3) Tax-Free Savings Account (TFSA)
I have said it before many, many, many, many times: Every Canadian should have a TFSA. For my brothers and sisters, in the USA it is called a Roth IRA. For my friends in the UK, it is the Individual Savings Account or ISA. This account to me is the most beautiful thing I have ever seen. Money put in grows over time tax-free and then when it is withdrawn you pay no tax either. It makes me weak in the knees. The limit for yearly contributions for the TFSA is $5,500 a year. I believe everyone can and should be able to make this contribution. Now you might not be able to afford that amount right away but it should be your goal to do so. $5,500 a year is $211 every 2 weeks. That is $105.50 every week. That is roughly $15 every day to be saved. I know for a fact many people are blowing that amount daily on useless crap. The question is: Would you rather have Starbucks and Subway for lunch every day or have $1,480,217.86 in retirement? ($211 bi-weekly for 40 years getting 8% return) I think the answer is simple, use step one to get a positive cash flow so you can make these contributions. Start now, I just showed you why so no more excuses.
4) Get all the free money you can get!!
Where is this free money you speak of Mr. Budget Boss? Free money is all around you if you seek it out. If you are in school get any scholarship or bursary you can. If you have children use grants within a Registered Education Savings Plan (RESP) to enhance your savings. Once you get out of school seek a job with contribution matching in your retirement plan. If you qualify, get the Disability Tax Credit (DTC) and then start contributing to a Registered Disability Savings Plan (RDSP). Over 1000 different conditions qualify so check it out. The government will give you up to 70K in free money towards your savings so it is definitely worthwhile. If you have a Registered Retirement Savings plan (RRSP), aim to max it out so you get the maximum tax return yearly and that can be used for more savings or even fun things like a vacation. If you parents plan on giving you an inheritance make sure you are saving on your own first and are debt-free. Earn that inheritance instead of using it for debts. I’m sure they would want you to use it for your future and not to pay off Mr. VISA. When you plan, do your research and work your butt off these opportunities will arise. When you do nothing that’s just what you get, nothing.

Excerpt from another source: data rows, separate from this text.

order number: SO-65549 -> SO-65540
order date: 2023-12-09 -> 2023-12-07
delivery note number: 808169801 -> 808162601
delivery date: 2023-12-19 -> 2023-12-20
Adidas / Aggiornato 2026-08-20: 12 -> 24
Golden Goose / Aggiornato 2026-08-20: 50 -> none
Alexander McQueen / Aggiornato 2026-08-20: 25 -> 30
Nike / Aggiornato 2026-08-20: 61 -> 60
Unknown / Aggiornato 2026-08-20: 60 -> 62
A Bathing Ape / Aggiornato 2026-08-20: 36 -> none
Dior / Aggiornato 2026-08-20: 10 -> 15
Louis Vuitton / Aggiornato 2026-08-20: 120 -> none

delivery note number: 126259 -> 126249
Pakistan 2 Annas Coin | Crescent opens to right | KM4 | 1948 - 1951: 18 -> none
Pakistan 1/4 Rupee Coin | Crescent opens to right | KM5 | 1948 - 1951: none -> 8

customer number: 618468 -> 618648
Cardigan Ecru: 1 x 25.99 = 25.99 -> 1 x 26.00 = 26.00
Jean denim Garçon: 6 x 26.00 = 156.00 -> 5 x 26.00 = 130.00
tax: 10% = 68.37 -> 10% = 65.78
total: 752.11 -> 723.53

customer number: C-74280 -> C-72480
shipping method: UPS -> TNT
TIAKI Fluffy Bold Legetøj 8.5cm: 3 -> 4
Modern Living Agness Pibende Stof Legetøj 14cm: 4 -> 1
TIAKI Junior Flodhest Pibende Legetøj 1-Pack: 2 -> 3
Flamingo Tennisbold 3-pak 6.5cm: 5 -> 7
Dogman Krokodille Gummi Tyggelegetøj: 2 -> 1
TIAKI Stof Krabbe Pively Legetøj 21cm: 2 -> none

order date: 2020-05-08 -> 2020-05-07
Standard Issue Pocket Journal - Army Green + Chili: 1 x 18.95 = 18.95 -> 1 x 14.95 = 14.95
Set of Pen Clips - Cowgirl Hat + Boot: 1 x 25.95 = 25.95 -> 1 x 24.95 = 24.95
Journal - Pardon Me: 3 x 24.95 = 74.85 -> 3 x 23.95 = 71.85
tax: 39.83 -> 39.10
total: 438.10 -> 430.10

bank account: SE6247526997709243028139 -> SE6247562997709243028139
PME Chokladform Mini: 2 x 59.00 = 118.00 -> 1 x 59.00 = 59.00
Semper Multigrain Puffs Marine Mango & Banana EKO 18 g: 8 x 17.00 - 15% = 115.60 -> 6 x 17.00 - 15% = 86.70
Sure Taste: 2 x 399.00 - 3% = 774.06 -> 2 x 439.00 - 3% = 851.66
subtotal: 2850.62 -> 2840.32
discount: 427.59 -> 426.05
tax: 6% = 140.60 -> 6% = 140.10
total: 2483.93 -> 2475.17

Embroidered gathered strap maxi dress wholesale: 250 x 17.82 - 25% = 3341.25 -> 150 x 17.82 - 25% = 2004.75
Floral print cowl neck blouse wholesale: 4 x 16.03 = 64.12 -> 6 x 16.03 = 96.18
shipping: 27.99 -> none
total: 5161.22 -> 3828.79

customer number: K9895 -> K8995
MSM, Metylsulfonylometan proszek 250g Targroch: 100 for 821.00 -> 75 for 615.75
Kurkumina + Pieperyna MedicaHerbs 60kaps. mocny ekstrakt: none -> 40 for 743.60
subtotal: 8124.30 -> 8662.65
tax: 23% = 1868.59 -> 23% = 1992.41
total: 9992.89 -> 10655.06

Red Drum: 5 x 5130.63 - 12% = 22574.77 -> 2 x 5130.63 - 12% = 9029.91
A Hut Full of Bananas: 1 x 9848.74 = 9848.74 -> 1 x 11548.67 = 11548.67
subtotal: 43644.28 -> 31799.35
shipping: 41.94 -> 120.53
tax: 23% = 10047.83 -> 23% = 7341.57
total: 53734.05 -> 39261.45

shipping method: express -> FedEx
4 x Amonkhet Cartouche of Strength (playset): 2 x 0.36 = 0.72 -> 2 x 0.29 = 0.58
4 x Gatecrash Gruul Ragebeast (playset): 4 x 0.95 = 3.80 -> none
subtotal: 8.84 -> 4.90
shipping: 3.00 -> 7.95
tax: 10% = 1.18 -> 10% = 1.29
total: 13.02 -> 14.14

5) Be strong, be consistent and constantly be growing
As your life goes on you will settle into knowing what you need to live the lifestyle you wish to have. Once you accomplish this and earn the amount to obtain this, don’t let your expenses rise to meet your income. What more could you possibly need? So many people fall into the trap of letting their income dictate their lifestyle. The truly successful people have found a level that makes them comfortable and then the rest is for saving and giving back. Doing this could mean early retirement or a lavish retirement. Imagine taking trips every year starting at age 55 instead of bridge every day at the senior center starting at age 70. When you strive for more it is to enhance your goals. You should never have a goal of acquiring more crap. Your goal should be the accumulation of wealth and that will allow you and the ones you love to have everything they need in life. Consistent contributions that increase yearly will accomplish this. Never let your lifestyle outpace your income.
With this 5 point plan everything in your finances will be dramatically simpler. The goals will be clearer and the objectives will be met weekly, monthly, yearly. This is about as simple as it gets and can literally be done by everyone. Small steps can be taken daily to get this done. It isn’t rocket science and it isn’t impossible. It’s about being dedicated, vigilant, strong and determined. It all adds up and doing these things should be your focus. We will all be a millionaire if our lifetimes, the question is what will you do with your million?
Thanks for reading my final reflection on Investment Week here at Budget Boss. Don’t forget to tune in at noon for my Live Broadcast with sixfive.co from Innovation Works in Downtown London, Ontario. If you want to begin working on your 5 point plan let me know and I would be glad to help you get started, the coffee is on me!! Have a great weekend!!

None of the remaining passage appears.